The undersigned hereby irrevocably elects to exercise ________ Rights represented by this Right Certificate to purchase the Preferred Shares (or other securities or property) issuable upon the exercise of such Rights and requests that certificates for such Preferred Shares (or such other securities) be issued in the name of:
Please insert social security
or other identifying number
_________________________________________________________________________
(Please print name and address)
_________________________________________________________________________
If such number of Rights shall not be all the Rights evidenced by this Right Certificate, a new Right Certificate for the balance remaining of such Rights shall be registered in the name of and delivered to:
Please insert social security
or other identifying number
_________________________________________________________________________
(Please print name and address)
_________________________________________________________________________
Dated:________________________
_______________________________
Signature
(Signature must conform to holder specified on Right Certificate)
Signature Guaranteed:
Signatures must be guaranteed by a member firm of a registered national securities exchange, a member of the National Association of Securities Dealers, Inc., or a commercial bank or trust company having an office or correspondent in the United States.

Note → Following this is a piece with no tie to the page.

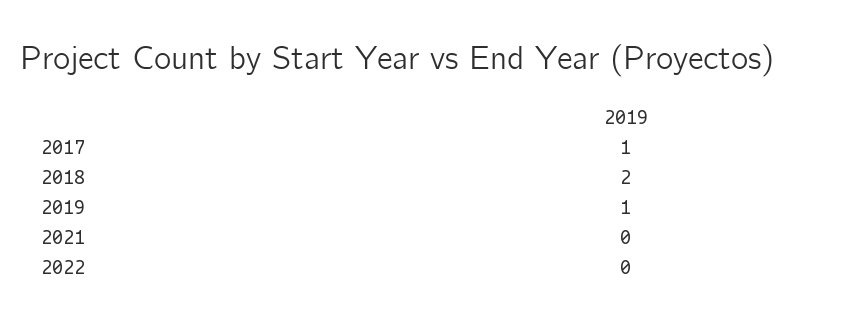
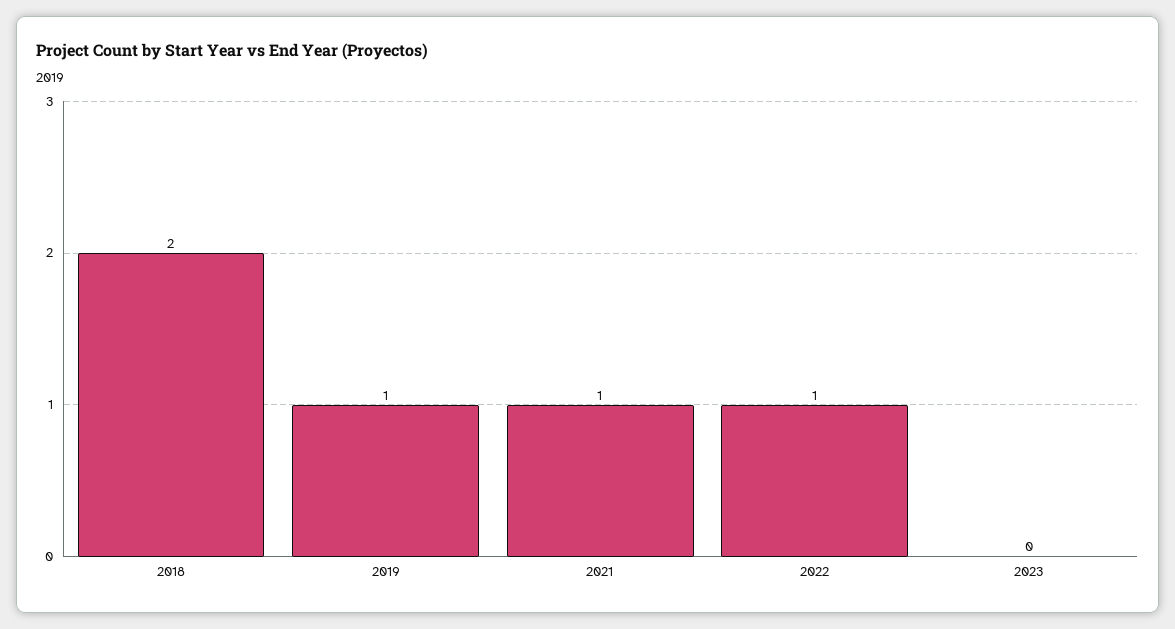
2017: 1 -> none
2021: 0 -> 1
2022: 0 -> 1
2023: none -> 0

Form of Reverse Side of Right Certificate - continued
_________________________________________________________________________
(To be completed)
The undersigned certifies that the Rights evidenced by this Right Certificate are not beneficially owned by, and were not acquired by the undersigned from, an Acquiring Person or an Affiliate or Associate thereof (as defined in the Rights Agreement).
_______________________________
Signature
_________________________________________________________________________
NOTICE
The signature in the Form of Assignment or Form of Election to Purchase, as the case may be, must conform to the name as written upon the face of this Right Certificate in every particular, without alteration or enlargement or any change whatsoever.
In the event the certification set forth above in the Form of Assignment or the Form of Election to Purchase, as the case may be, is not completed, the Company and the Rights Agent will deem the beneficial owner of the Rights evidenced by this Right Certificate to be an Acquiring Person or an Affiliate or Associate thereof (as defined in the Rights Agreement) and such Assignment or Election to Purchase will not be honored.